Today’s participants are too busy losing their will to live while trying to construct fifteen various types of mille-feuille in the shape of their favorite prime minister to even have time to giggle disinterestedly at Matt Lucas and Noel Fieldings’ cheeky, surreal humor.
And that’s before Paul Hollywood, the Debbie Downer of baking, deflates their spirits with his constant complaints about the bakers’ unimaginative decorations, overcooked dough, and dry pies.

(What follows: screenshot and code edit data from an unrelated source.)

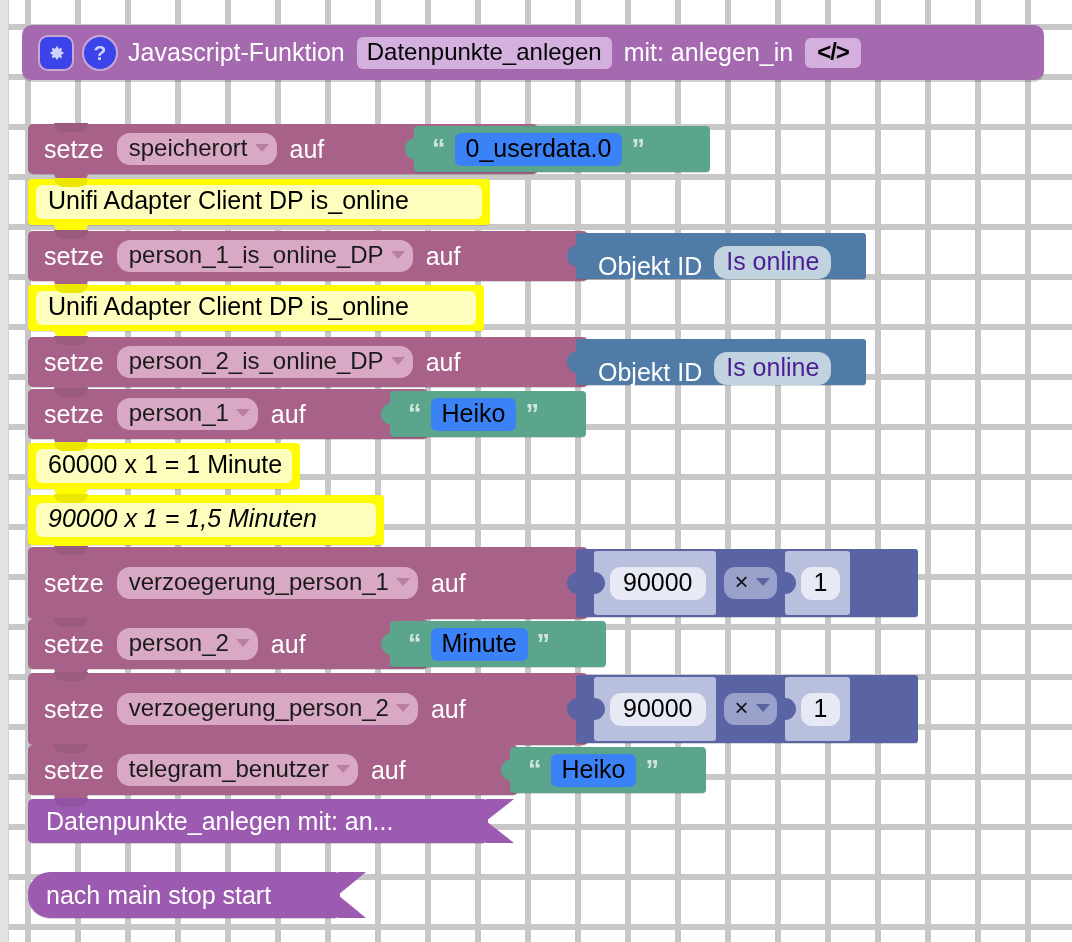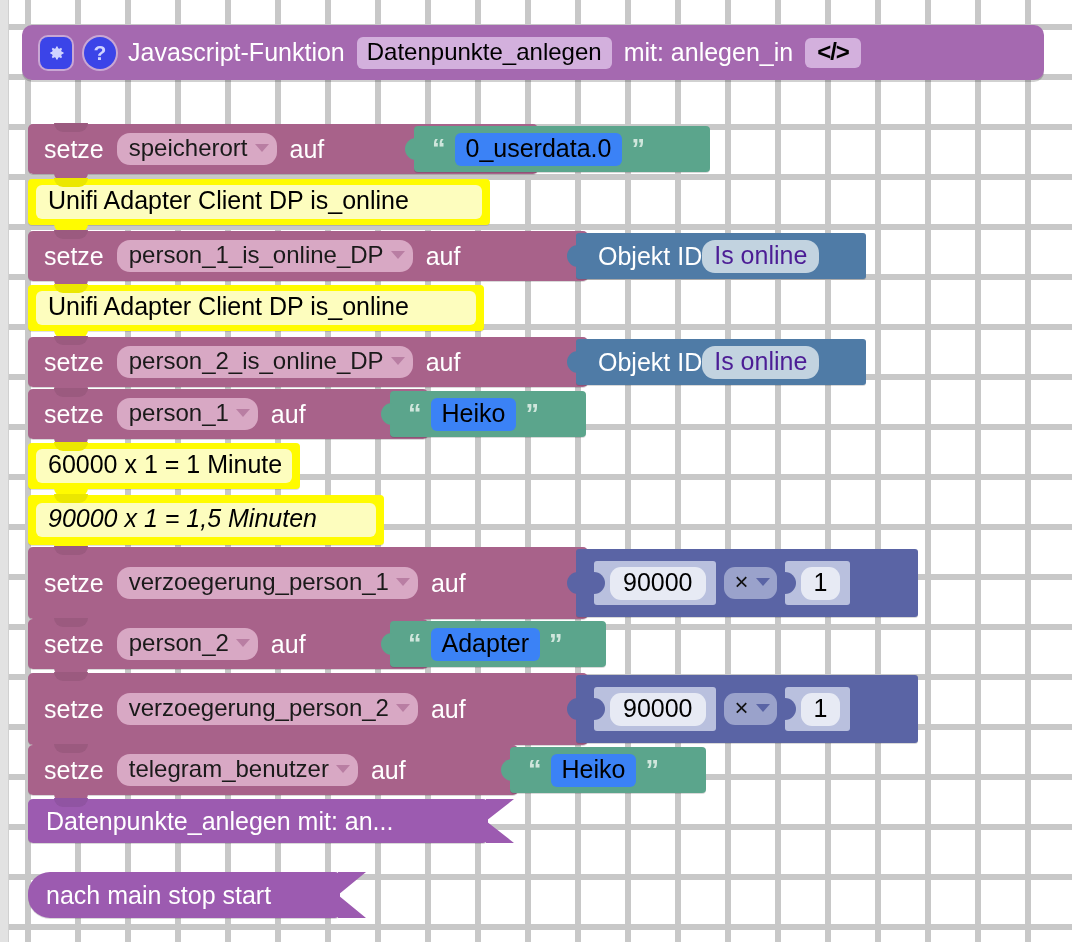--- a/index.html
+++ b/index.html
@@ -194,8 +194,10 @@
   .objid {
     background: #4f7ba6;
     border-radius: 3px;
+    gap: 12px;
     padding: 0 14px 0 22px;
     box-shadow: 0 1px 0 rgba(0,0,0,.15);
+    align-items: flex-end;
   }
   .objid .val {
     background: #c2d3e0;

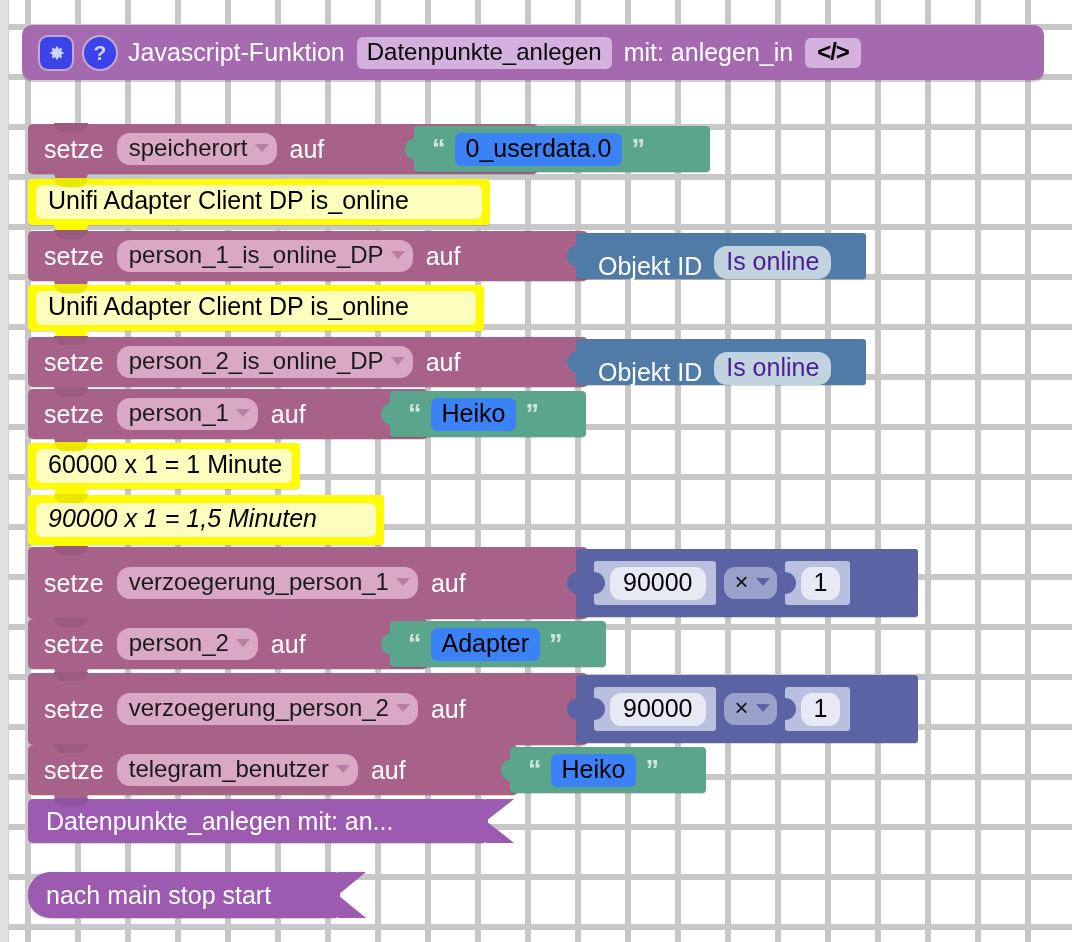--- a/index.html
+++ b/index.html
@@ -219,7 +219,7 @@
     position: relative;
     background: #b9c0de;
     border-radius: 3px;
-    height: 44px;
+    height: 64px;
     display: flex; align-items: center; justify-content: center;
     padding: 0 10px 0 16px;
   }

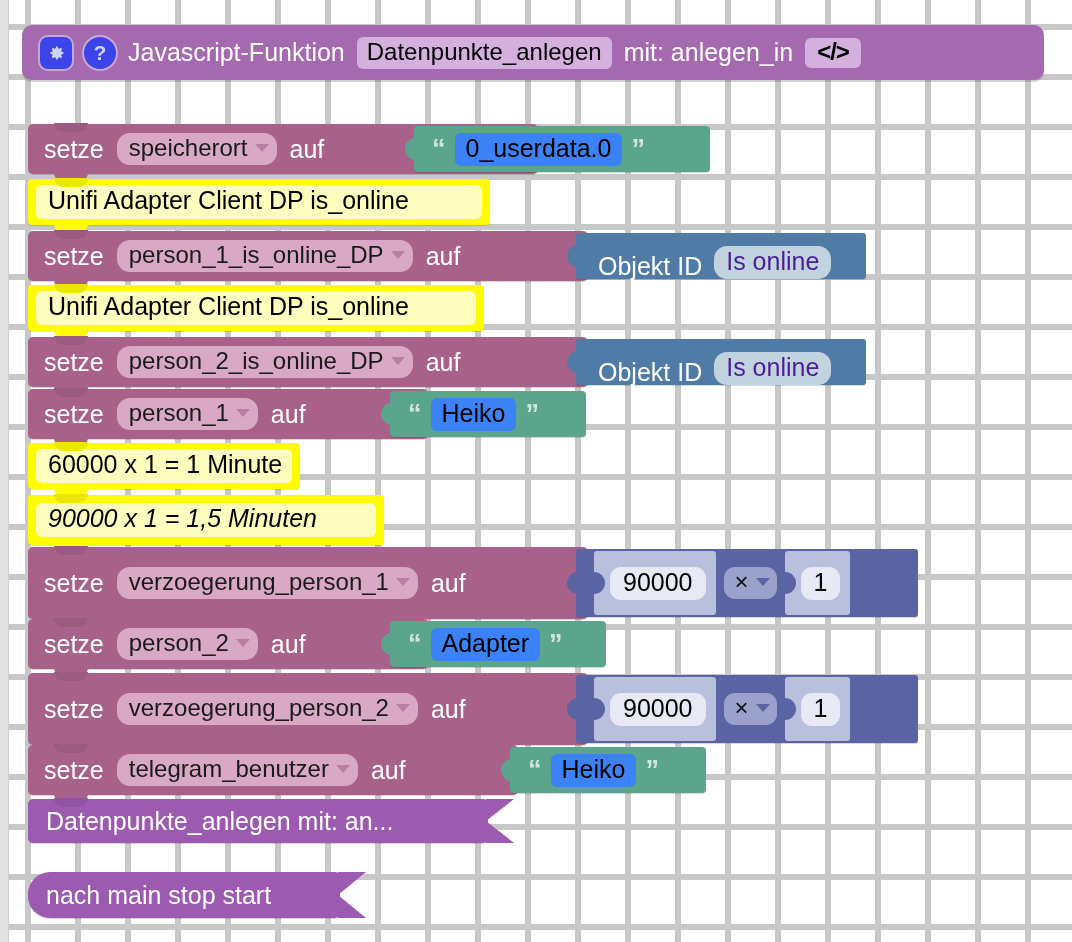--- a/index.html
+++ b/index.html
@@ -395,7 +395,7 @@
   </div>
   <div class="blk str plug" style="left:390px; top:621px; width:216px; height:46px;">
     <span class="q">“</span>
-    <span class="val">Adapter</span>
+    <span class="val">Minute</span>
     <span class="q">”</span>
   </div>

Nowadays, Hollywood seldom allows Prue to speak at all, giving her only enough time to apologetically add things like: Could we think of something kind to say? While prior seasons have emphasized the fun of baking, Paul’s demands for nothing less than perfection are unlikely to inspire viewers to try baking themselves.
As a result, the bakers simply aren’t that great. It’s not their fault; the casting is as excellent as ever, but they haven’t had many opportunities to shine due to a combination of overly demanding jobs and demoralizing criticisms. Yes, we had Janusz’s cake within a cake surprise and Syabira’s pina colada gateau masterpiece, but compared to prior series, actual showstoppers are scarce.
The Great British Bake Off is beginning to leave a bad taste in the mouths of its devoted fans after the third year in a row the country-themed baking week (this time Mexico, previously Germany and Japan) has created controversy over the accuracy, lack of respect, and cultural appropriation.
The show might be revived by a cunning person who makes a significant change to the presenters or format. Perhaps it can return to its kinder, nicer beginnings. Or perhaps there is no more room for sugarcoating it, like Iain’s baked Alaska. The Great British Bake Off should just be thrown away because it is beyond saving.